Tumore regredisce dopo la vaccinazione anti-Covid: è successo a una donna di 61 anni

Una storia che sta facendo il giro del mondo: una donna di 61 anni affetta da un tumore delle ghiandole salivari con metastasi polmonari che regredisce a seguito della vaccinazione contro Sars-CoV-2.

È una storia con pochi precedenti, quella raccontata da un gruppo di ricercatori dell’MD Anderson Cancer Center di Houston attraverso le colonne del «Journal for Immunotherapy of Cancer». Protagonista una donna di 61 anni, operata e sottoposta a radioterapia per asportare la malattia.

Trattamenti che non hanno comunque impedito la formazione di metastasi polmonari.

A seguito della vaccinazione con il farmaco di Moderna, le dimensioni e la composizione del tessuto tumorale prelevato dai polmoni sono cambiate in maniera radicale. Un’evoluzione riportata in letteratura soltanto in altre tre circostanze, sulle riviste «Current Oncology» e sul «British Journal of Dermatology» . In pazienti affetti da un tumore del rene e da un linfoma cutaneo anaplastico primitivo.
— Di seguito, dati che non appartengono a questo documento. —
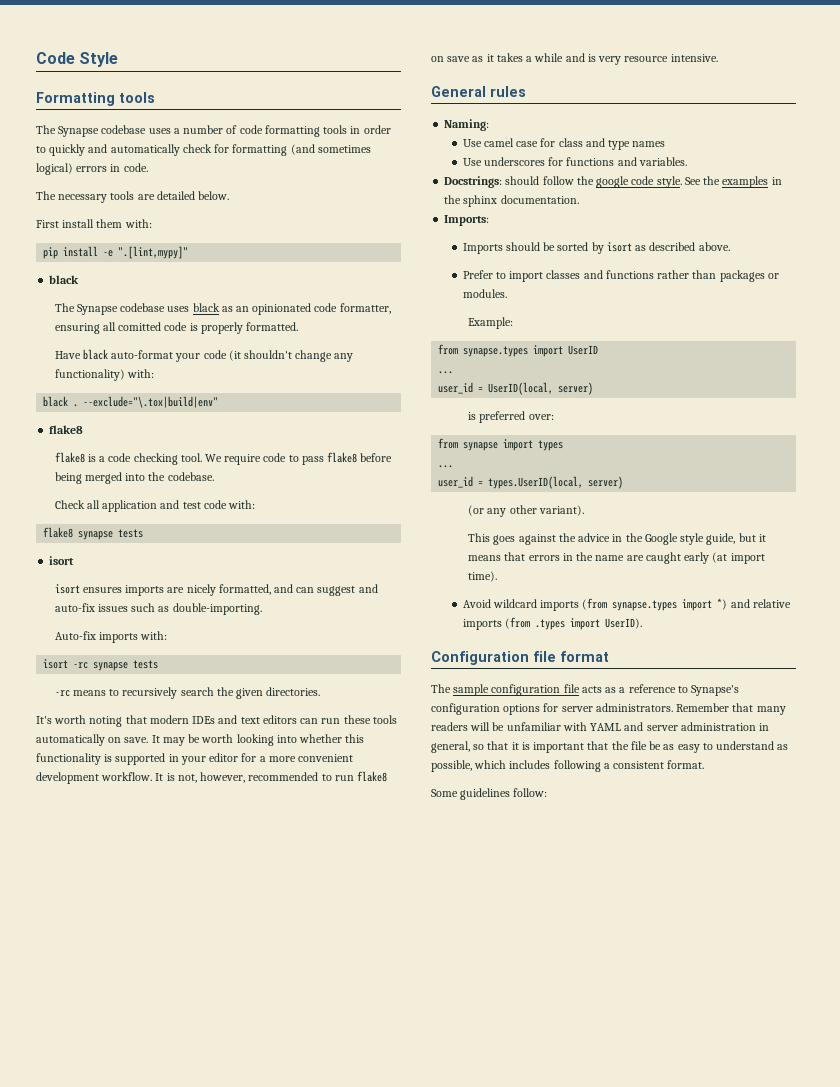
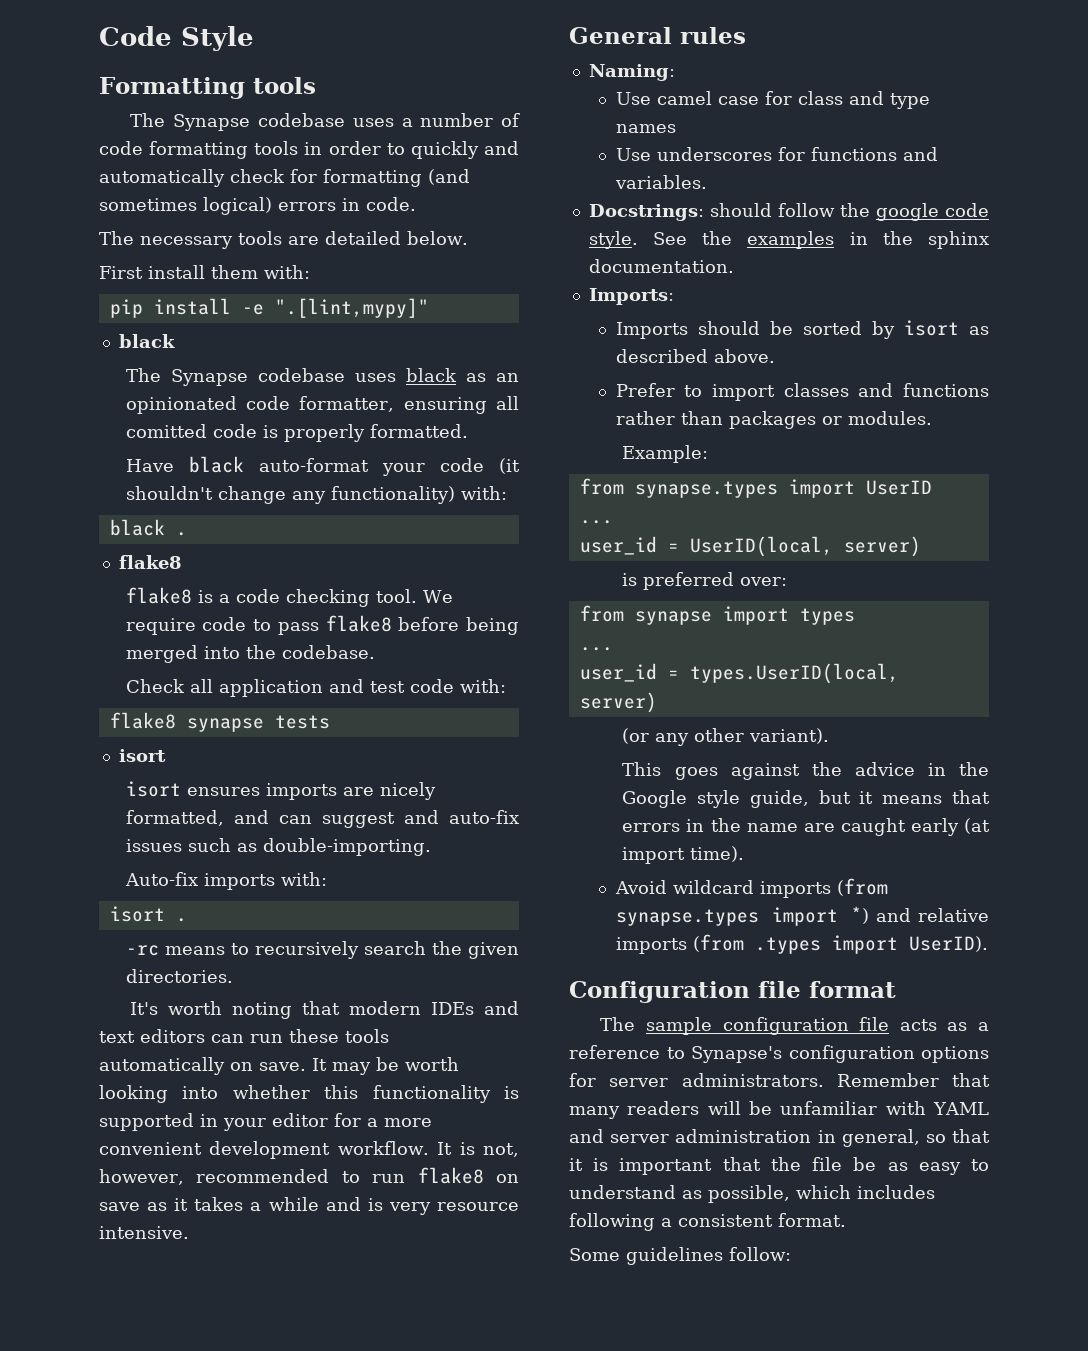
[83,396,219,408] --exclude="\.tox|build|env" -> (187, 534) none
[73,660,159,671] -rc synapse tests -> [175,918,187,922] .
La paziente, ricevuta la diagnosi di carcinoma mioepiteliale della parotide sinistra, è stata sottoposta a quella che rappresenta la prima linea di trattamenti. Ovvero: l’intervento chirurgico per l’asportazione della massa e la radioterapia. Una strategia corretta, ma insufficiente a evitare il riproporsi della malattia. Appena quattro mesi più tardi, infatti, i radiologi e gli oncologi hanno riscontrato la presenza di metastasi a entrambi i polmoni. Un’evoluzione – quella documentata attraverso l’imaging (TAC) e una biopsia toracica: seppur senza che la donna avesse sintomi – priva di ulteriori opzioni terapeutiche.

Da qui la decisione di osservare in maniera «stretta» – con gli stessi esami ripetuti a cadenza trimestrale – il decorso della malattia. Negativo, come dimostrato dal raddoppio delle dimensioni di un nodulo polmonare in sei mesi: da 1,4 a 3 centimetri. Una scelta che aveva consigliato ai camici bianchi di arruolare la paziente in una sperimentazione clinica. Passaggio però preceduto – a febbraio del 2021, quasi un anno dopo la diagnosi – dalla somministrazione delle due dosi del vaccino contro Covid-19. Uno step necessario per proteggere una paziente immunodepressa dai rischi legati alla pandemia. Ma che potrebbe aver avuto un’efficacia superiore a quella attesa. Le TAC effettuate in seguito – dopo 1, 3, 6 e 9 mesi – hanno infatti evidenziato una progressiva riduzione delle lesioni. Ma non solo. A essere cambiata nel tempo è stata anche la composizione del tessuto tumorale, arricchitosi al suo interno di cellule del sistema immunitario: linfociti B, linfociti T, cellule dendritiche e natural killer.

Segno di una evidente risposta alla vaccinazione da parte della «macchina» difensiva dell’organismo. Ma anche la possibile spiegazione di quanto osservato nell’andamento della malattia oncologica. Pur trattandosi dell’analisi di un singolo caso clinico, gli autori ipotizzano che «l’intensa risposta infiammatoria stimolata dal vaccino potrebbe aver promosso una risposta antitumorale». Azione documentata anche dalla «notevole riduzione del numero assoluto di cellule tumorali e della frazione di esse che proliferavano in maniera attiva», è quanto messo nero su bianco dai ricercatori: sotto l’egida di Renata Ferrarotto, direttore del dipartimento di oncologia dei tumori della testa e del collo dell’MD Anderson Cancer Center. Osservati speciali i linfociti T, un sottotipo di globuli bianchi coinvolti tanto nella difesa dalla sindrome respiratoria grave provocata dal coronavirus quanto alla base dei meccanismi di funzionamento dell’immunoterapia contro i tumori. La loro crescita – a seguito della vaccinazione e precedente alla riduzione delle dimensioni del tumore – vale come un elemento di ulteriore conferma del possibile ruolo giocato dalla profilassi nei confronti della malattia.